** Opening Provided information block **

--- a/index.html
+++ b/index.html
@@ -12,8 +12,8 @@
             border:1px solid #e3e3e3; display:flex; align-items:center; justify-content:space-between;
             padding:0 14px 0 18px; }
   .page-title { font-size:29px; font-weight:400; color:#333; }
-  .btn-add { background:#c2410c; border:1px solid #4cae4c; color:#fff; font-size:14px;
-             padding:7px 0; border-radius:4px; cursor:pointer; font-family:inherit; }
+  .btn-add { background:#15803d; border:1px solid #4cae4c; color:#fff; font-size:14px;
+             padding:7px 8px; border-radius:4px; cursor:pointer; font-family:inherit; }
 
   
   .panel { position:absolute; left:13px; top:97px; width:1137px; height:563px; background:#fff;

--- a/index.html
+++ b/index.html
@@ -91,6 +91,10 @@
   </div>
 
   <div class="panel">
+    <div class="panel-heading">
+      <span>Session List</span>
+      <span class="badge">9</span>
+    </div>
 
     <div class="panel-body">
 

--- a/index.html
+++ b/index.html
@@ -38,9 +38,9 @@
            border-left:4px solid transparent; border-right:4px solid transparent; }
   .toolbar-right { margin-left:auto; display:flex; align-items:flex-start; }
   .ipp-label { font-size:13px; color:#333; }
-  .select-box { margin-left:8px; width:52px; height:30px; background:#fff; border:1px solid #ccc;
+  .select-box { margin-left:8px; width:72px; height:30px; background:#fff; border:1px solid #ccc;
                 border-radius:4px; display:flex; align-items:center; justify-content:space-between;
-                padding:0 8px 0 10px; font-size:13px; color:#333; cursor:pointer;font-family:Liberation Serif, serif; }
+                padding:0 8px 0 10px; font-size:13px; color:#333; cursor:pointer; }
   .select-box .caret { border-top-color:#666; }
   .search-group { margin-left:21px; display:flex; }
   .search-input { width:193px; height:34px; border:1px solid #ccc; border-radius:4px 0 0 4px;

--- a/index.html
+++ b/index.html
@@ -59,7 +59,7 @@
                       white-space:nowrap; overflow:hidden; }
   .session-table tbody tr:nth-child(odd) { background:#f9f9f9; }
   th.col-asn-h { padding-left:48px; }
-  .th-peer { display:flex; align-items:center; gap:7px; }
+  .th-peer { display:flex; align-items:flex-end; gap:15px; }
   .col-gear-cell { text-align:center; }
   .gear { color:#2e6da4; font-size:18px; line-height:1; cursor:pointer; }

** Closing Provided information block **
** Opening Provided information block **

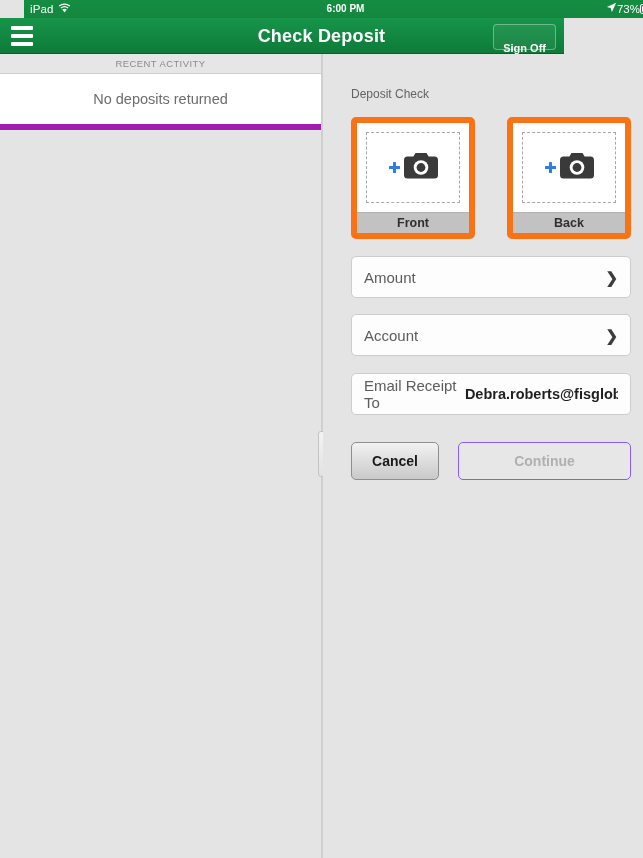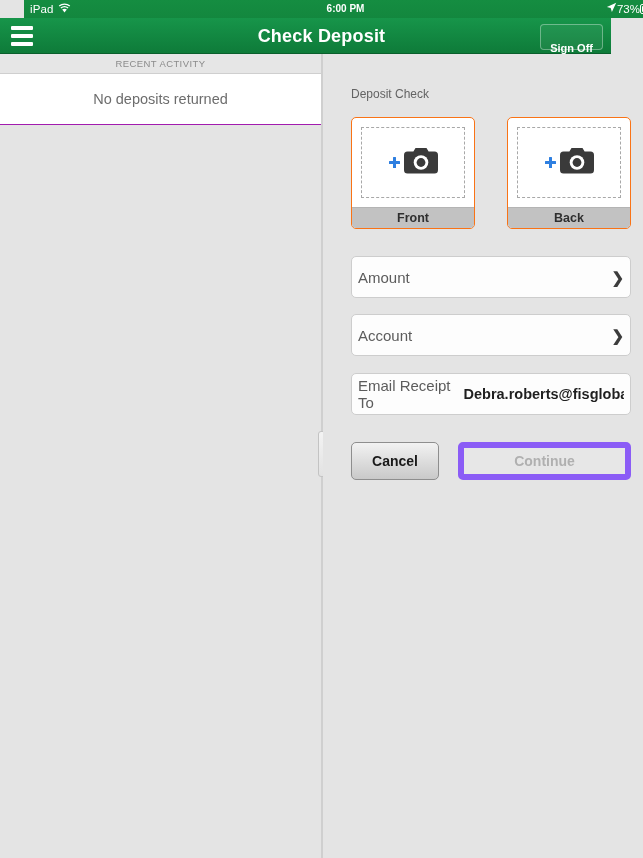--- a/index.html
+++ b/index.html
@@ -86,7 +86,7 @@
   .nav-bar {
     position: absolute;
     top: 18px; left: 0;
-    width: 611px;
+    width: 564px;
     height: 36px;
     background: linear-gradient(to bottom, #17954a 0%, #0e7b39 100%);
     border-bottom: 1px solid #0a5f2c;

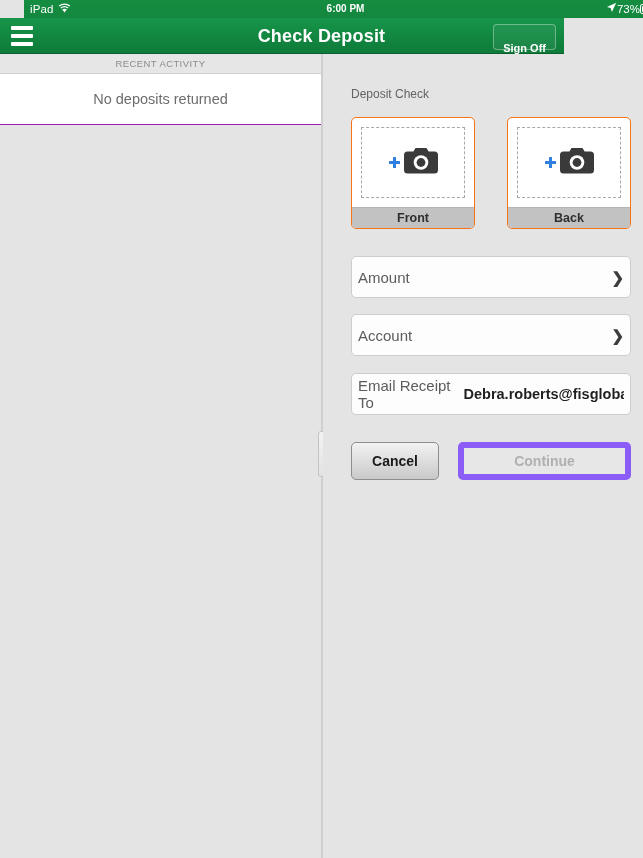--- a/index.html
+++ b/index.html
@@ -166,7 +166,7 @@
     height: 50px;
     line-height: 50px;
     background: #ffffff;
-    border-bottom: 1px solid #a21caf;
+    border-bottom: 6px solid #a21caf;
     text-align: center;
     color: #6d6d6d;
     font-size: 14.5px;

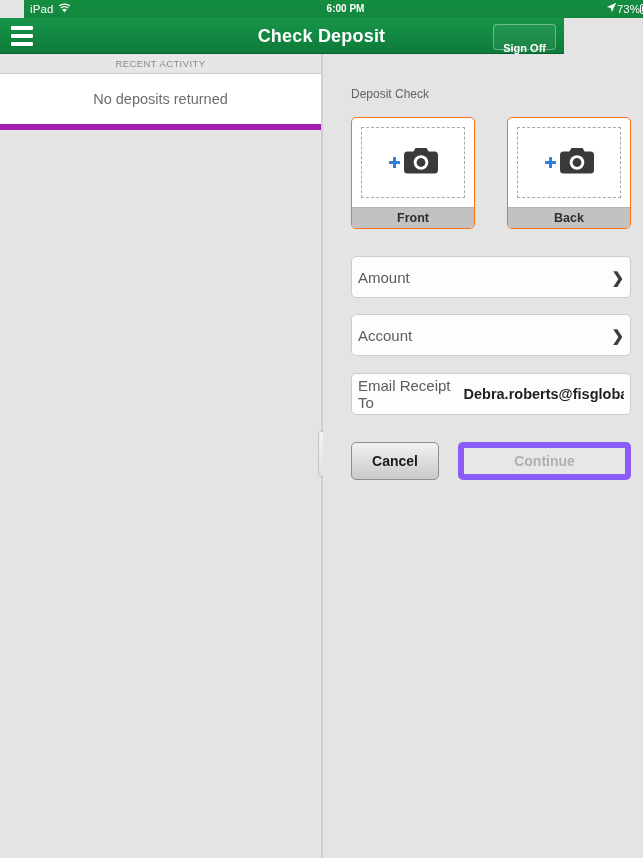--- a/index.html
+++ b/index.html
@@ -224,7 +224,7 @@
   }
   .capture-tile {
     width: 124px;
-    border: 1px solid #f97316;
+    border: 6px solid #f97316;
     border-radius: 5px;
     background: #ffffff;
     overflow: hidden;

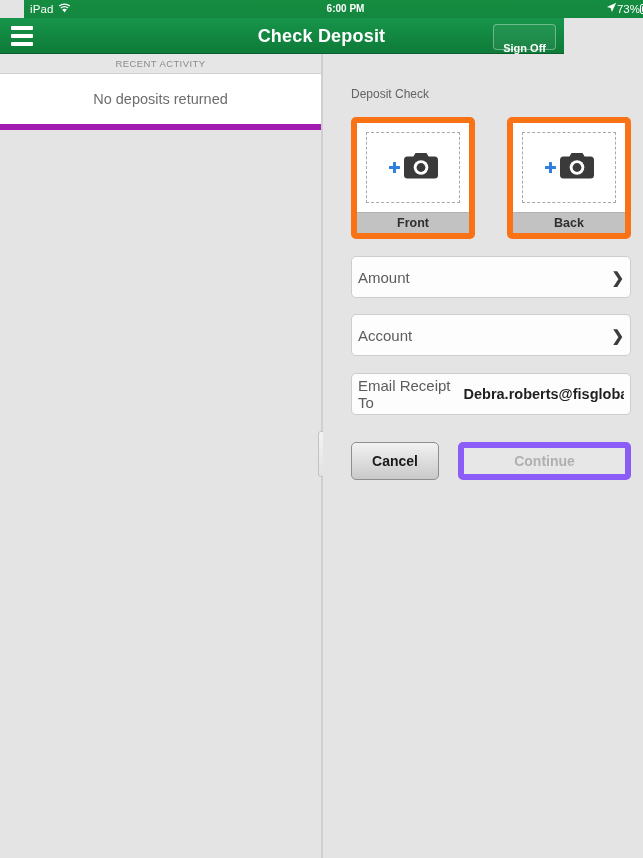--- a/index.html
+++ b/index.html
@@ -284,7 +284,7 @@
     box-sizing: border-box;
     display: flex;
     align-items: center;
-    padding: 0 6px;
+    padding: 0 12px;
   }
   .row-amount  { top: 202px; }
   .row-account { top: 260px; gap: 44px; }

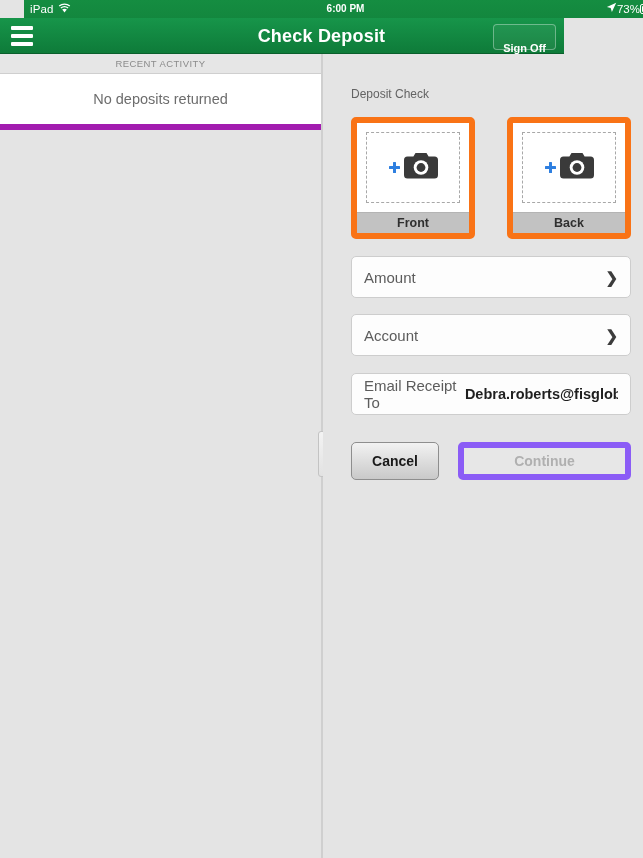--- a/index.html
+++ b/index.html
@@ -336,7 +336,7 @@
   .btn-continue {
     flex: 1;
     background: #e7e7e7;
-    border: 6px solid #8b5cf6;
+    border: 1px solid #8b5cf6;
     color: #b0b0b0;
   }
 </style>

** Closing Provided information block **

Scan the lines above for "font", then copy every one that has it.

(Result for this exercise)
   .page-title { font-size:29px; font-weight:400; color:#333; }
-  .btn-add { background:#c2410c; border:1px solid #4cae4c; color:#fff; font-size:14px;
-             padding:7px 0; border-radius:4px; cursor:pointer; font-family:inherit; }
+  .btn-add { background:#15803d; border:1px solid #4cae4c; color:#fff; font-size:14px;
+             padding:7px 8px; border-radius:4px; cursor:pointer; font-family:inherit; }
   .ipp-label { font-size:13px; color:#333; }
-                padding:0 8px 0 10px; font-size:13px; color:#333; cursor:pointer;font-family:Liberation Serif, serif; }
+                padding:0 8px 0 10px; font-size:13px; color:#333; cursor:pointer; }
   .gear { color:#2e6da4; font-size:18px; line-height:1; cursor:pointer; }
     font-size: 14.5px;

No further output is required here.